Start of Block

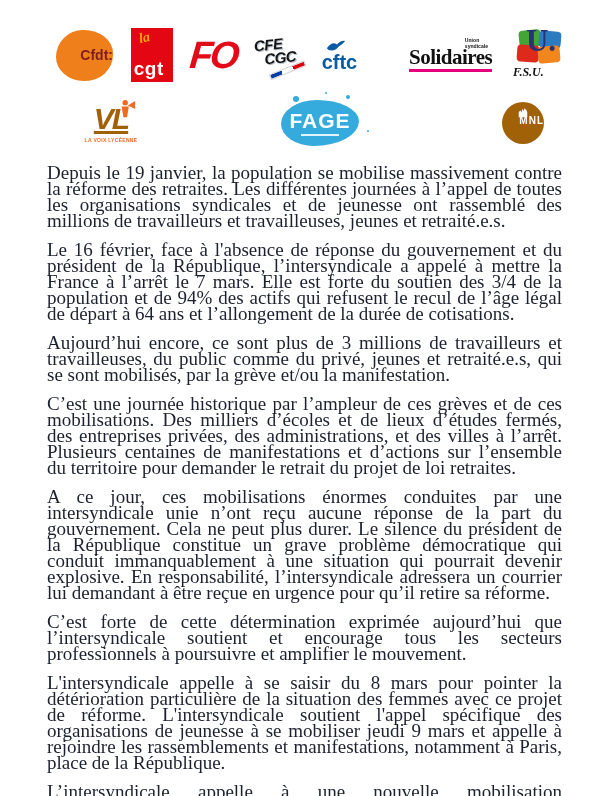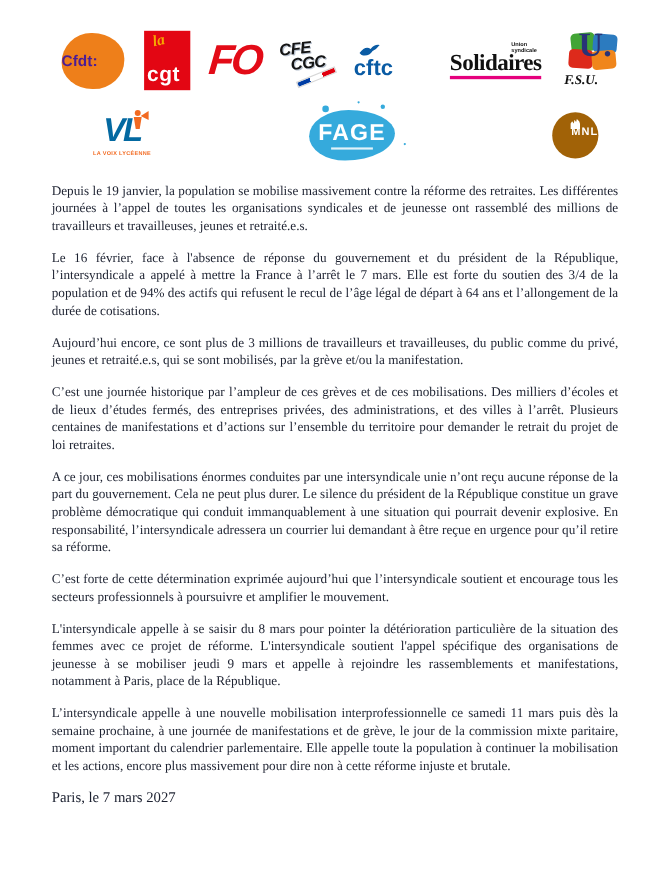--- a/index.html
+++ b/index.html
@@ -15,8 +15,8 @@
   
   .cfdt-bubble{width:57px;height:51px;background:#EE7F1A;
     border-radius:48% 52% 50% 50%/54% 46% 52% 48%;
-    color:#4c1d95;font:bold 14px "Liberation Sans",sans-serif;
-    display:flex;align-items:center;justify-content:flex-start;}
+    color:#7f1d1d;font:bold 14px "Liberation Sans",sans-serif;
+    display:flex;align-items:center;justify-content:flex-end;}
 
   
   .cgt-box{width:42px;height:54px;background:#E30613;position:relative;}

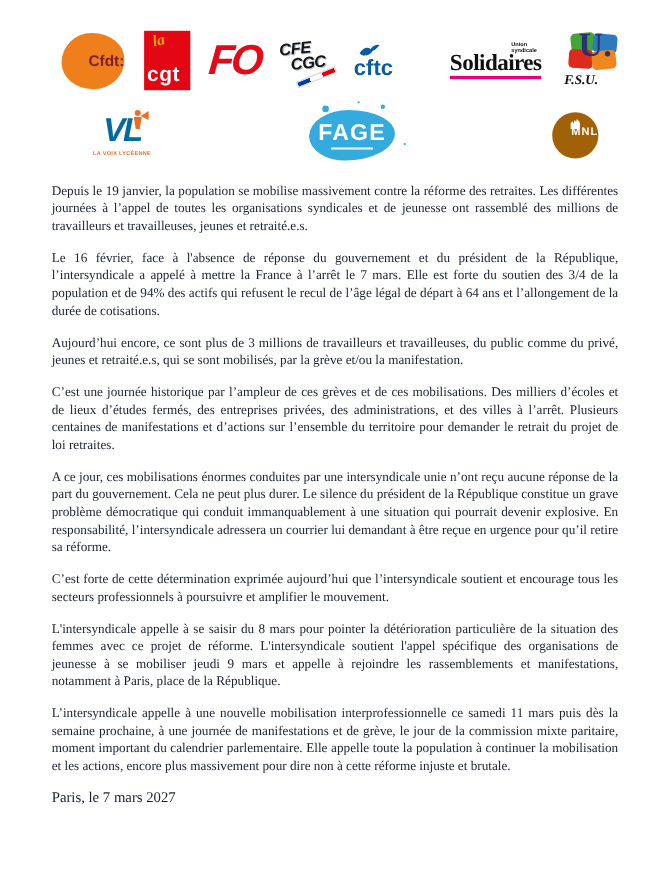--- a/index.html
+++ b/index.html
@@ -79,7 +79,7 @@
 
   
   .vl{width:54px;}
-  .vl-word{font:italic 900 30px/1 "Liberation Sans",sans-serif;color:#0369a1;letter-spacing:-2px;}
+  .vl-word{font:italic 900 30px/1 "Liberation Sans",sans-serif;color:#a16207;letter-spacing:-2px;text-decoration:underline;}
   .vl-fig{position:absolute;top:-5px;right:2px;width:18px;height:22px;}
   .vl-sub{font:bold 5px "Liberation Sans",sans-serif;color:#F26A21;margin-top:3px;letter-spacing:.3px;}
 

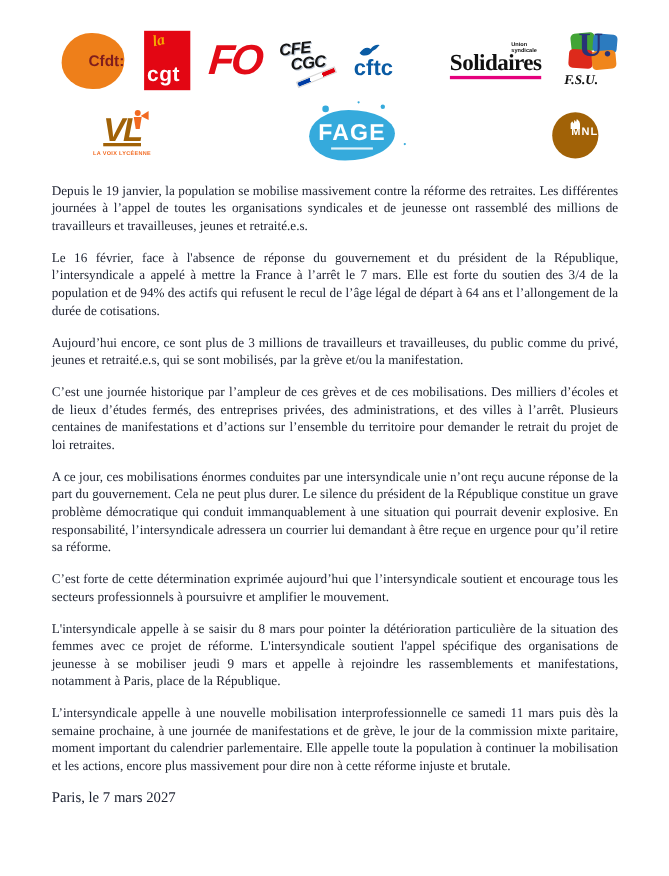--- a/index.html
+++ b/index.html
@@ -112,7 +112,7 @@
   .headline{margin:18px 46px 0 47px;font-size:17.5px;line-height:22px;
     font-weight:bold;color:#C40000;font-family:"Liberation Serif",serif;}
   .body-text{margin:13px 46px 0 47px;}
-  .body-text p{margin:0 0 13px 0;text-align:justify;font-size:12px;line-height:16px;}
+  .body-text p{margin:0 0 13px 0;text-align:justify;font-size:19px;line-height:16px;}
   .dateline{margin:1px 0 0 47px;font-size:13.4px;line-height:16px;}
 </style>
 </head>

End of Block

Work task —
Set down all the entries above verbatim, and include none of the pictures.

Answer section —
--- a/index.html
+++ b/index.html
@@ -15,8 +15,8 @@
   
   .cfdt-bubble{width:57px;height:51px;background:#EE7F1A;
     border-radius:48% 52% 50% 50%/54% 46% 52% 48%;
-    color:#4c1d95;font:bold 14px "Liberation Sans",sans-serif;
-    display:flex;align-items:center;justify-content:flex-start;}
+    color:#7f1d1d;font:bold 14px "Liberation Sans",sans-serif;
+    display:flex;align-items:center;justify-content:flex-end;}
 
   
   .cgt-box{width:42px;height:54px;background:#E30613;position:relative;}

--- a/index.html
+++ b/index.html
@@ -79,7 +79,7 @@
 
   
   .vl{width:54px;}
-  .vl-word{font:italic 900 30px/1 "Liberation Sans",sans-serif;color:#0369a1;letter-spacing:-2px;}
+  .vl-word{font:italic 900 30px/1 "Liberation Sans",sans-serif;color:#a16207;letter-spacing:-2px;text-decoration:underline;}
   .vl-fig{position:absolute;top:-5px;right:2px;width:18px;height:22px;}
   .vl-sub{font:bold 5px "Liberation Sans",sans-serif;color:#F26A21;margin-top:3px;letter-spacing:.3px;}
 

--- a/index.html
+++ b/index.html
@@ -112,7 +112,7 @@
   .headline{margin:18px 46px 0 47px;font-size:17.5px;line-height:22px;
     font-weight:bold;color:#C40000;font-family:"Liberation Serif",serif;}
   .body-text{margin:13px 46px 0 47px;}
-  .body-text p{margin:0 0 13px 0;text-align:justify;font-size:12px;line-height:16px;}
+  .body-text p{margin:0 0 13px 0;text-align:justify;font-size:19px;line-height:16px;}
   .dateline{margin:1px 0 0 47px;font-size:13.4px;line-height:16px;}
 </style>
 </head>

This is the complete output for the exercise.